◆ **Data excerpts**:
--

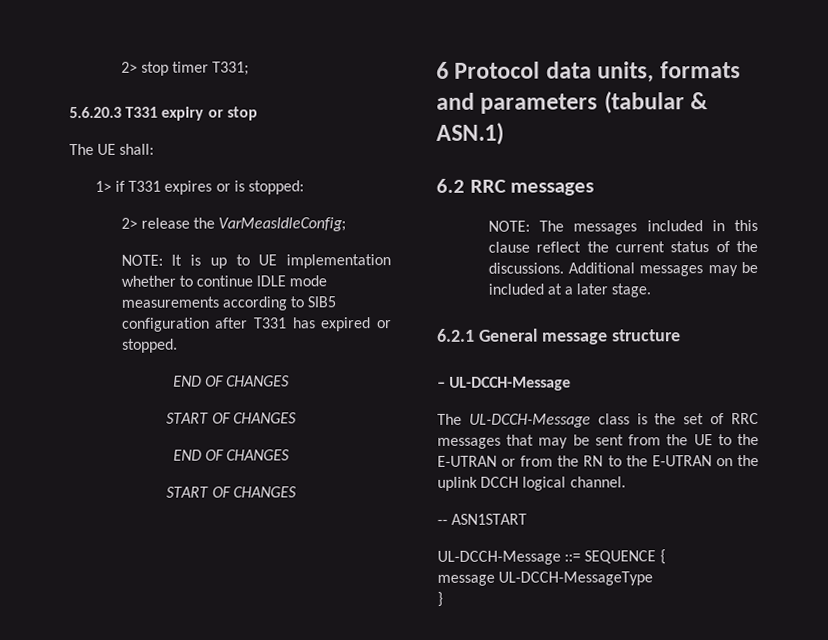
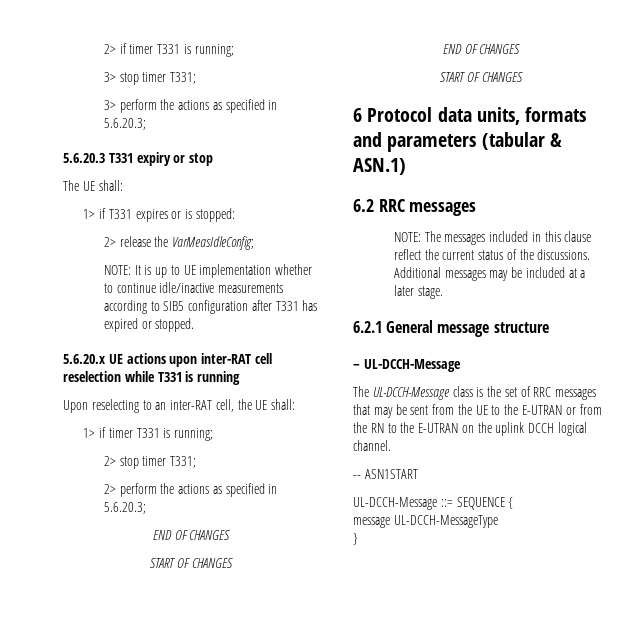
- 2> stop timer T331;
+ 2> if timer T331 is running;
+ 3> stop timer T331;
+ 3> perform the actions as specified in 5.6.20.3;
- NOTE: It is up to UE implementation whether to continue IDLE mode measurements according to SIB5 configuration after T331 has expired or stopped.
+ NOTE: It is up to UE implementation whether to continue idle/inactive measurements according to SIB5 configuration after T331 has expired or stopped.
+ 5.6.20.x UE actions upon inter-RAT cell reselection while T331 is running
+ Upon reselecting to an inter-RAT cell, the UE shall:
+ 1> if timer T331 is running;
+ 2> stop timer T331;
+ 2> perform the actions as specified in 5.6.20.3;

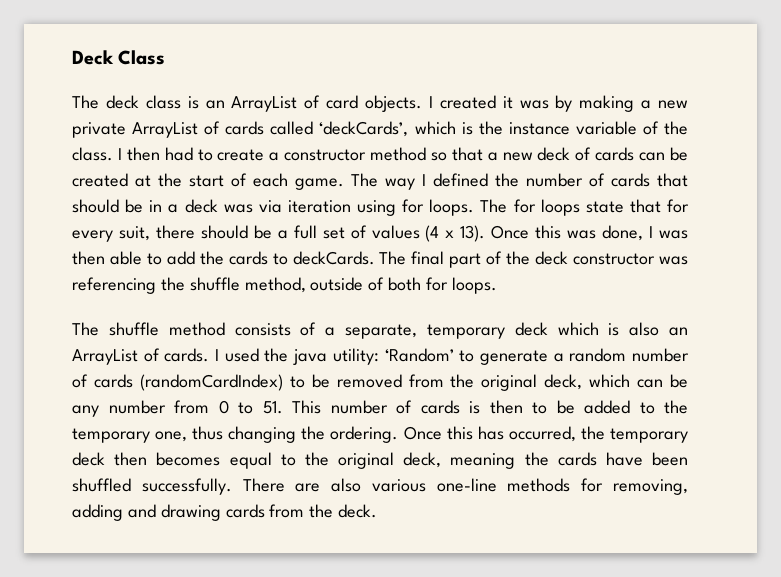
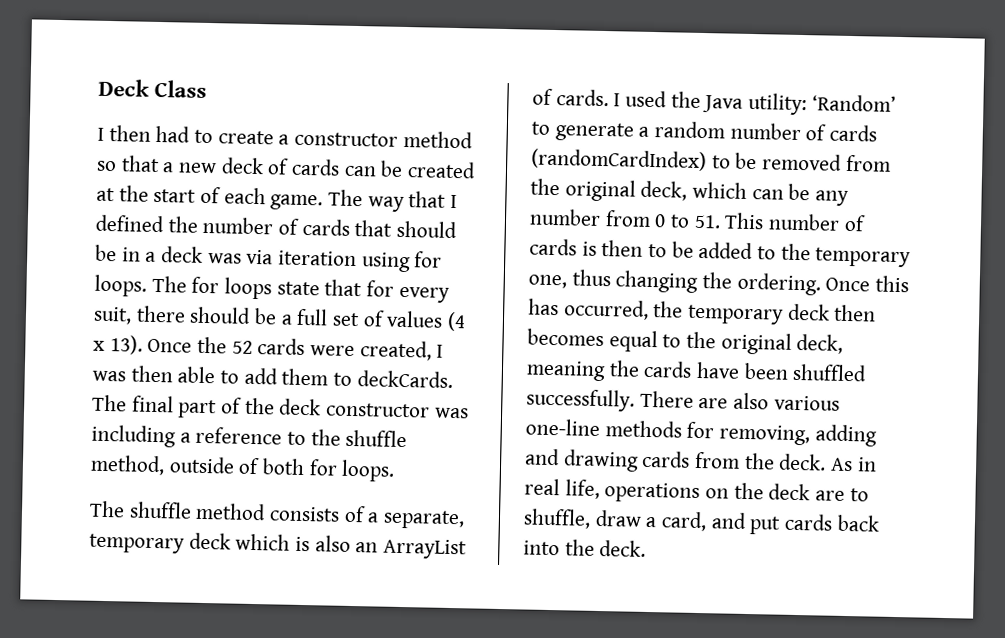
- The deck class is an ArrayList of card objects. I created it was by making a new private ArrayList of cards called ‘deckCards’, which is the instance variable of the class.
- The way I defined the number of cards that should be in a deck was via iteration using for loops.
+ The way that I defined the number of cards that should be in a deck was via iteration using for loops.
- Once this was done, I was then able to add the cards to deckCards.
+ Once the 52 cards were created, I was then able to add them to deckCards.
- The final part of the deck constructor was referencing the shuffle method, outside of both for loops.
+ The final part of the deck constructor was including a reference to the shuffle method, outside of both for loops.
- I used the java utility: ‘Random’ to generate a random number of cards (randomCardIndex) to be removed from the original deck, which can be any number from 0 to 51. This number of cards is then to be added to the temporary one, thus changing the ordering.
+ I used the Java utility: ‘Random’ to generate a random number of cards (randomCardIndex) to be removed from the original deck, which can be any number from 0 to 51. This number of cards is then to be added to the temporary one, thus changing the ordering.
+ As in real life, operations on the deck are to shuffle, draw a card, and put cards back into the deck.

--

◆ **The problem**: Begin at the top of the material above and output each line exactly, stopping after the line that holds "- NOTE: It is". Leave out pictures.

◆ **Written response**:
- 2> stop timer T331;
+ 2> if timer T331 is running;
+ 3> stop timer T331;
+ 3> perform the actions as specified in 5.6.20.3;
- NOTE: It is up to UE implementation whether to continue IDLE mode measurements according to SIB5 configuration after T331 has expired or stopped.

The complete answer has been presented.